─── MATERIAL FOR THE TASK ───

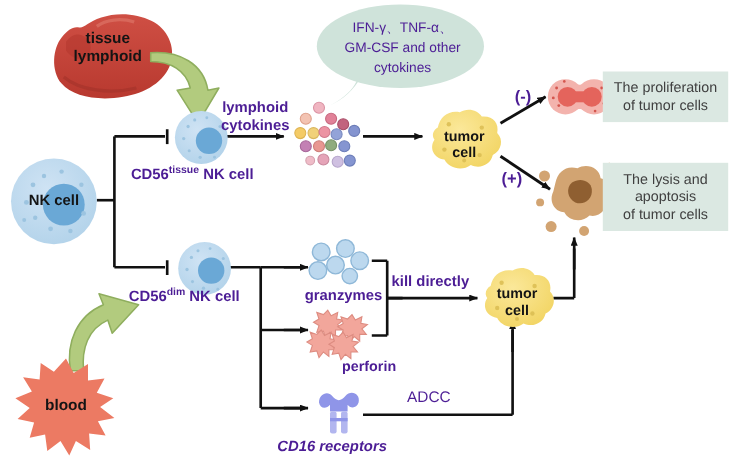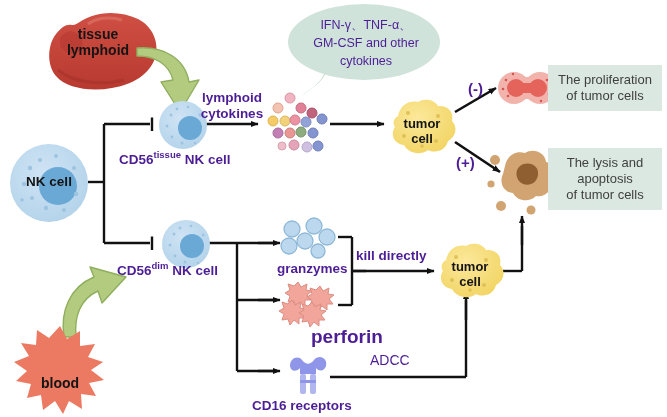"perforin" div.lbl { font-size: 19px -> 13px }
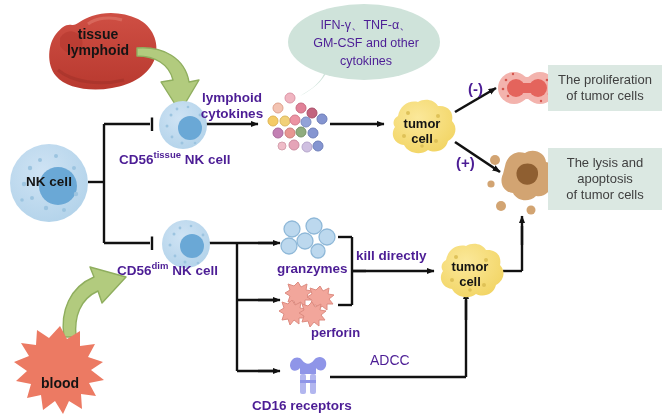"blood" div.cellname { margin-top: 15px -> none }
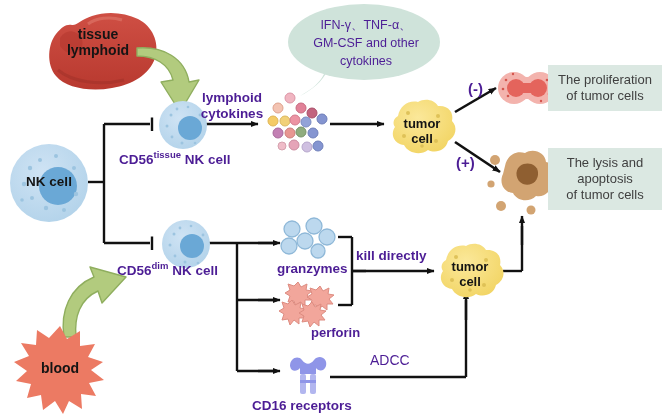"CD16 receptors" div.lbl { font-style: none -> italic }
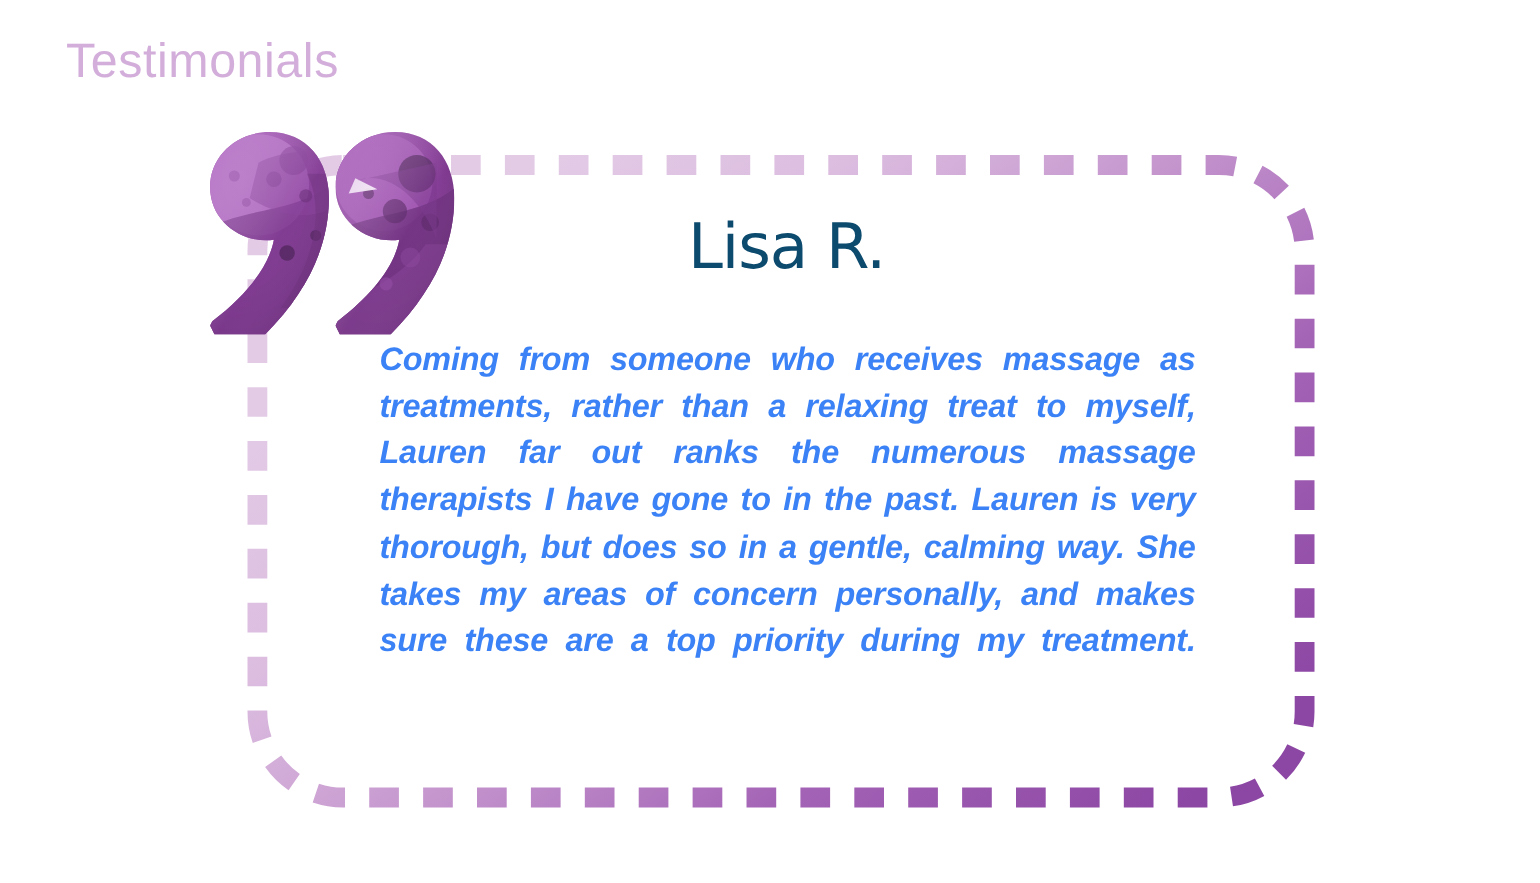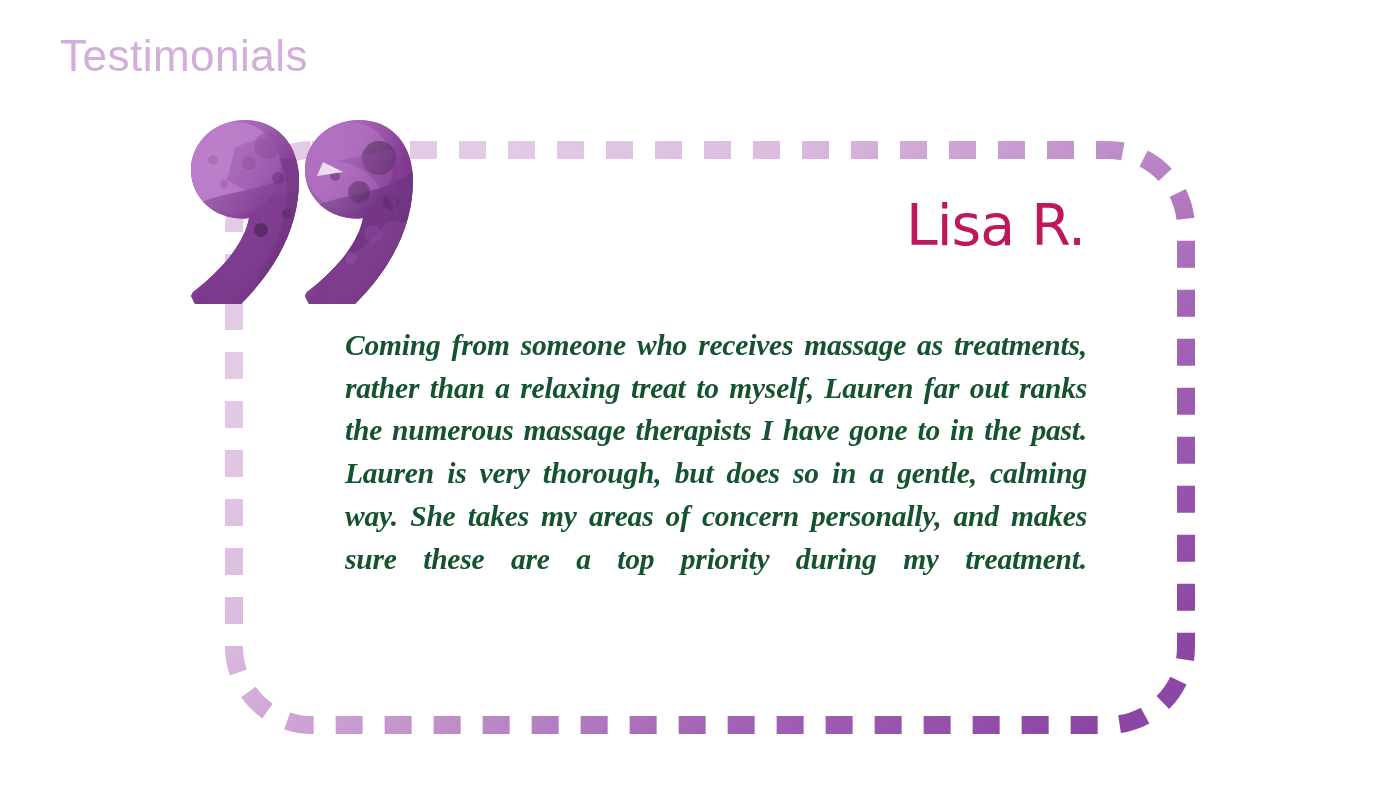"Lisa R." #author-name { color: #be185d -> #0c4a6e; text-align: right -> center }
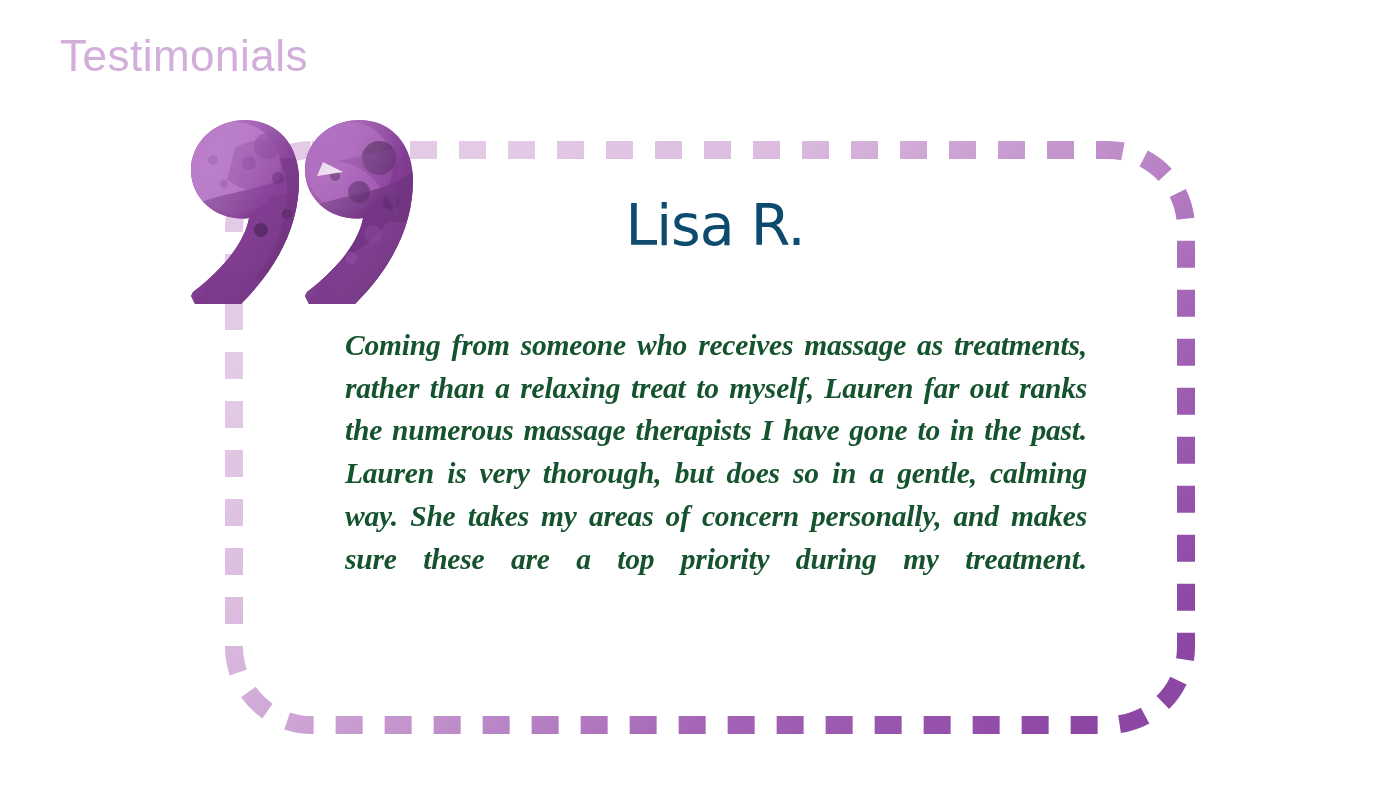"Coming from someone who receives" #quote-body { color: #14532d -> #3b82f6; font-family: Liberation Serif, serif -> Liberation Sans, sans-serif; top: 324px -> 306px }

───

* [INSTRUCTIONS TO FOLLOW]: Repeat the lines above precisely and skip every picture.

* [FINISHED TASK]:
"perforin" div.lbl { font-size: 19px -> 13px }
"blood" div.cellname { margin-top: 15px -> none }
"CD16 receptors" div.lbl { font-style: none -> italic }
"Lisa R." #author-name { color: #be185d -> #0c4a6e; text-align: right -> center }
"Coming from someone who receives" #quote-body { color: #14532d -> #3b82f6; font-family: Liberation Serif, serif -> Liberation Sans, sans-serif; top: 324px -> 306px }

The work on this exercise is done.